An EPA blueprint was developed for the compulsory internal medicine and surgery electives, as well as for the general medicine elective, to which outpatient and inpatient care contexts could be assigned (see table 2 [Tab. 2]). When defining EPAs, the interdisciplinary discussion revealed significant overlaps in the medical activities of the three selected disciplines. For example, the EPA of “Preparation and realisation of a release/discharge plan” plays a central role in both internal medicine and in surgery. The consultation of a patient who has an acute medical condition, or who needs immediate treatment, is a central activity in the outpatient care sector of all disciplines. The differences between the disciplines will, of course, exist in relation to the specific and necessary disease-oriented knowledge or defined manual skills, but the competences underlying EPAs are not primarily discipline-related, but context-related. This also makes it clear to the students, that main professional medical activities are relevant across disciplines and, therefore, are not only to be learned in their potentially aspired discipline.

There is a total of seven EPAs described for the surgery elective, six EPAs for the internal medicine elective and five for the elective general medicine (see table 2 [Tab. 2]) (example, see table 3 [Tab. 3]). These are categorised according to the two central learning environments of inpatient and outpatient care and contain both interdisciplinary and discipline-specific competences. Accordingly, some EPAs will be used in different electives of the FY, others can be trained exclusively in one elective. For each EPA, a brief description has been provided which contains the discipline, learning environment, a short content description, the recommendation for the entrustment level, as well as the limitations on its use. The more detailed operationalisation represents the knowledge and clinical skills required for the medical activities and is based on the learning objectives of the NKLM. It can serve both medical schools and students as a guideline for clinical education in preparation for the FY.
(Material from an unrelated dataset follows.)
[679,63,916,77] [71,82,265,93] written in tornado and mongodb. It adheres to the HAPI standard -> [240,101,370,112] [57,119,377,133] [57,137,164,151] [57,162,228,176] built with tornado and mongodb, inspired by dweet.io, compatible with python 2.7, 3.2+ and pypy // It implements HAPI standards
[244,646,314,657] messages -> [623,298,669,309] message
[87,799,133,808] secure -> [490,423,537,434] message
2.3 Development through supervision levels

The entrustment of medical activities under gradually decreasing levels of supervision is the core of the EPA framework concept. The supervision levels show how well and how independently a FY student is able to perform a professional activity [8]. The supervision levels for EPAs were defined in accordance with the AMEE Guide No. 99 [18] (see table 1 [Tab. 1]).

To what extent, the differentiation of entrustment levels in clinical practice is practicable and feasible, must be shown in the actual implementation.
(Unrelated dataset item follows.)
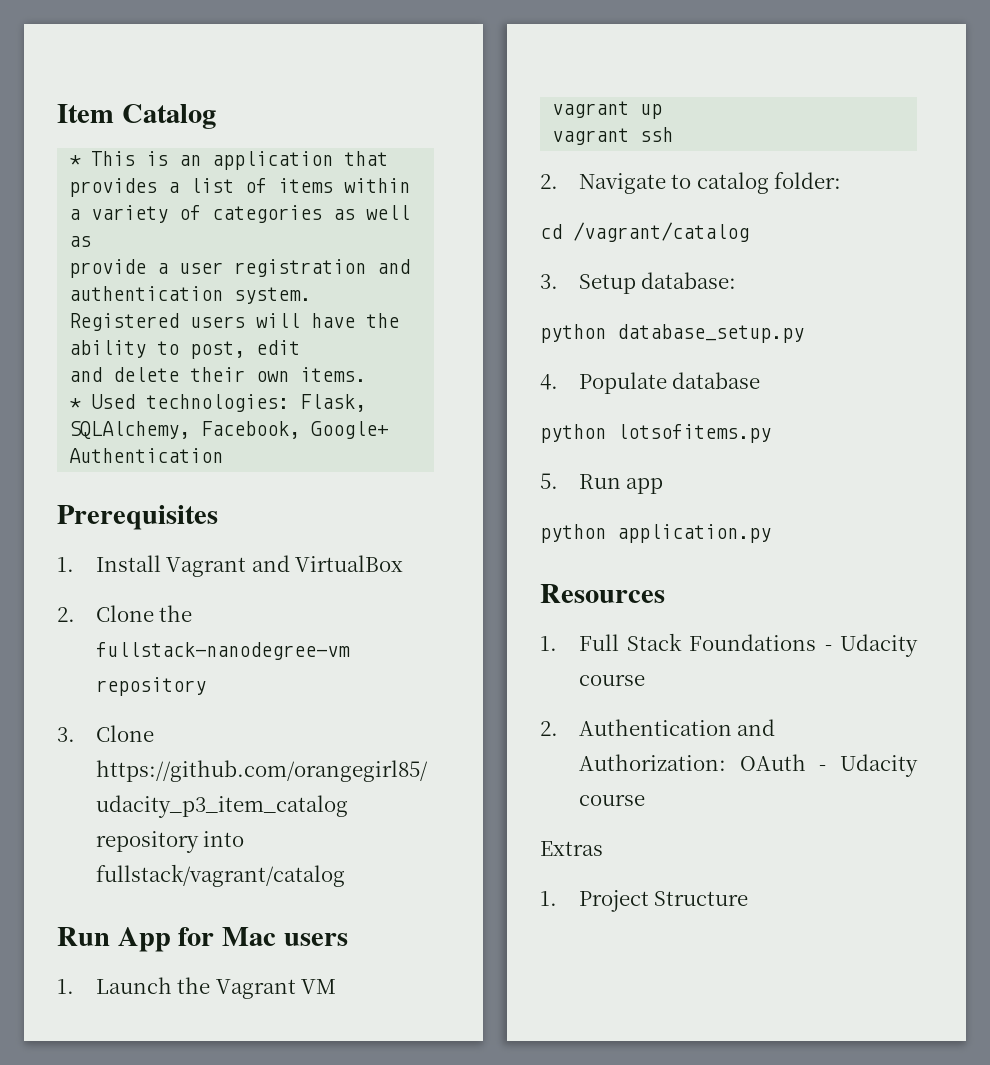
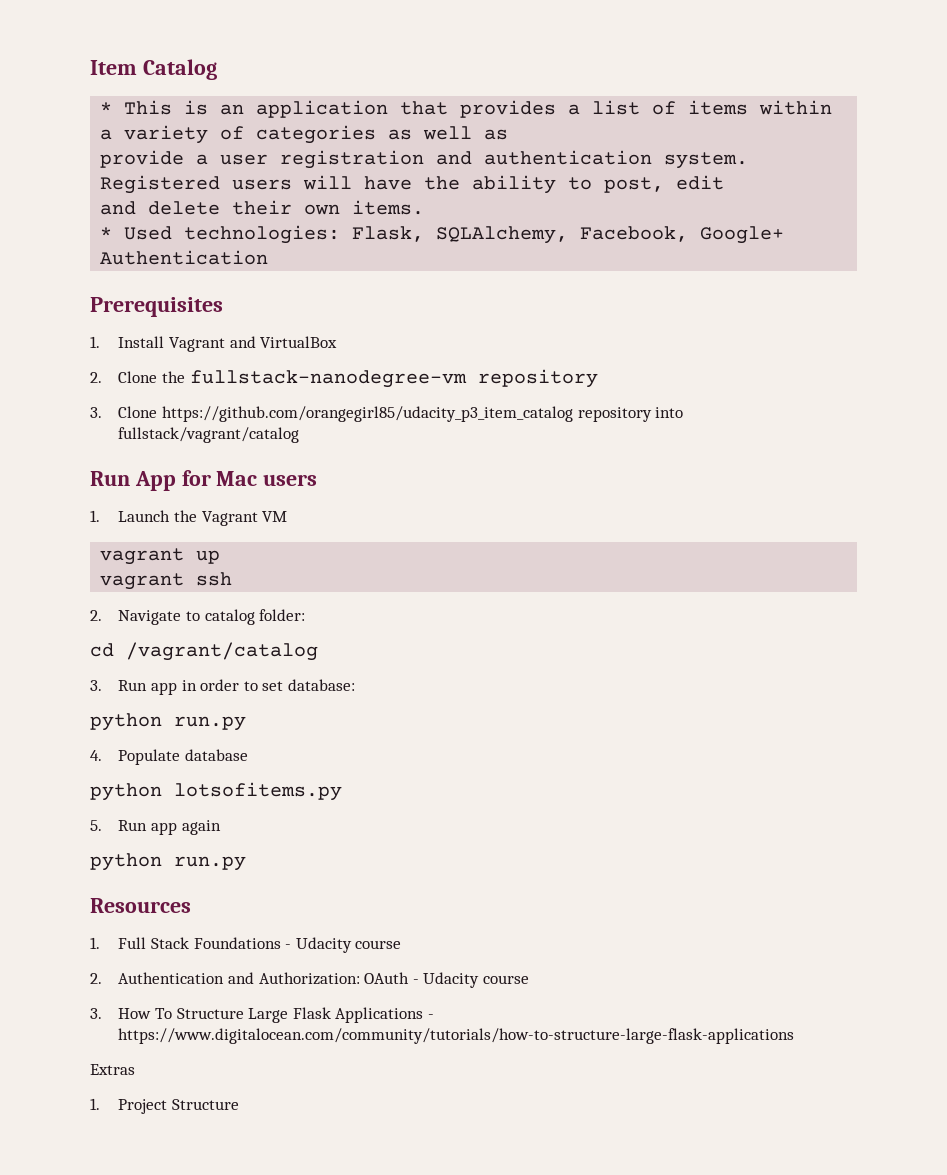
[578,274,636,294] Setup -> [118,679,284,695] Run app in order to set
[617,324,804,343] database_setup.py -> [174,716,246,731] run.py
[540,524,771,543] // python application.py -> [181,820,221,835] [90,853,246,871] again // python run.py
(645, 800) none -> [90,1007,434,1023] [118,1028,795,1044] // 3. How To Structure Large Flask Applications - https://www.digitalocean.com/community/tutorials/how-to-structure-large-flask-applications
In accordance with the legal framework, FY students should learn core medical activities in such a way that they at the best perform them under indirect supervision (entrustment level 3a-c) or, at the end of the FY, reach level 4 ('allowed to practice EPA unsupervised, with dis-tant supervision). In the context of the continuum between medical school and residency, they should in the first months of residency increasingly assume responsibility and certainly reach confidence levels 4 and 5 (“can provide supervision to junior trainees in performing this activity”) [7], in order to be ready and prepared for stand-by duty. Such an “ability to serve” is a classic EPA, historically grown in the areas of healthcare.

2.4 Deliberate decision of entrustment

The entrustment of an activity is clearly defined from level to level and is based on an explicit and transparent decision after adequate discussion in the responsible and (preferably) inter-professional team [32]. This takes place on a regular basis (e.g. every four weeks), is documented in writing and explained to the students in feedback discussions. The decision is essentially based on continuous supervision by supervising doctors, as well as by all the people involved in the clinical setting, from both the medical and nursing professions (360° feedback). The continuous observation involves numerous observation situations in the daily work which does not always concern the entire medical activity, but only parts of it. The multiple observation situations, by different observers, result in an overall assessment, allowing a safer entrustment decision to be taken, than if only one person would observe. This kind of continuous observation appears well-suited for an EPA, such as the “inpatient care of a patient”, i.e. only decisions based on explicitly documented, structured observations and standardised assessment situations (see 1.1).

In addition to the continuous observation, the following types of targeted evaluations have been defined [33], and individual examples have been developed as the basis for entrustment decisions [34], [35], [36] []:

Evaluation of working products, e.g. admission form, documentation of patient care, preparation of a treatment plan, release/discharge letter.
Evaluation of case-based presentations / discussions, e.g. presentations about patients at indication discussions, colloquia, tumour conferences, patient hand-overs)
Evaluation of practice observations (e.g. ward rounds, patient admission, release/discharge interview, telephone calls with follow-up attending doctors, wound treatment)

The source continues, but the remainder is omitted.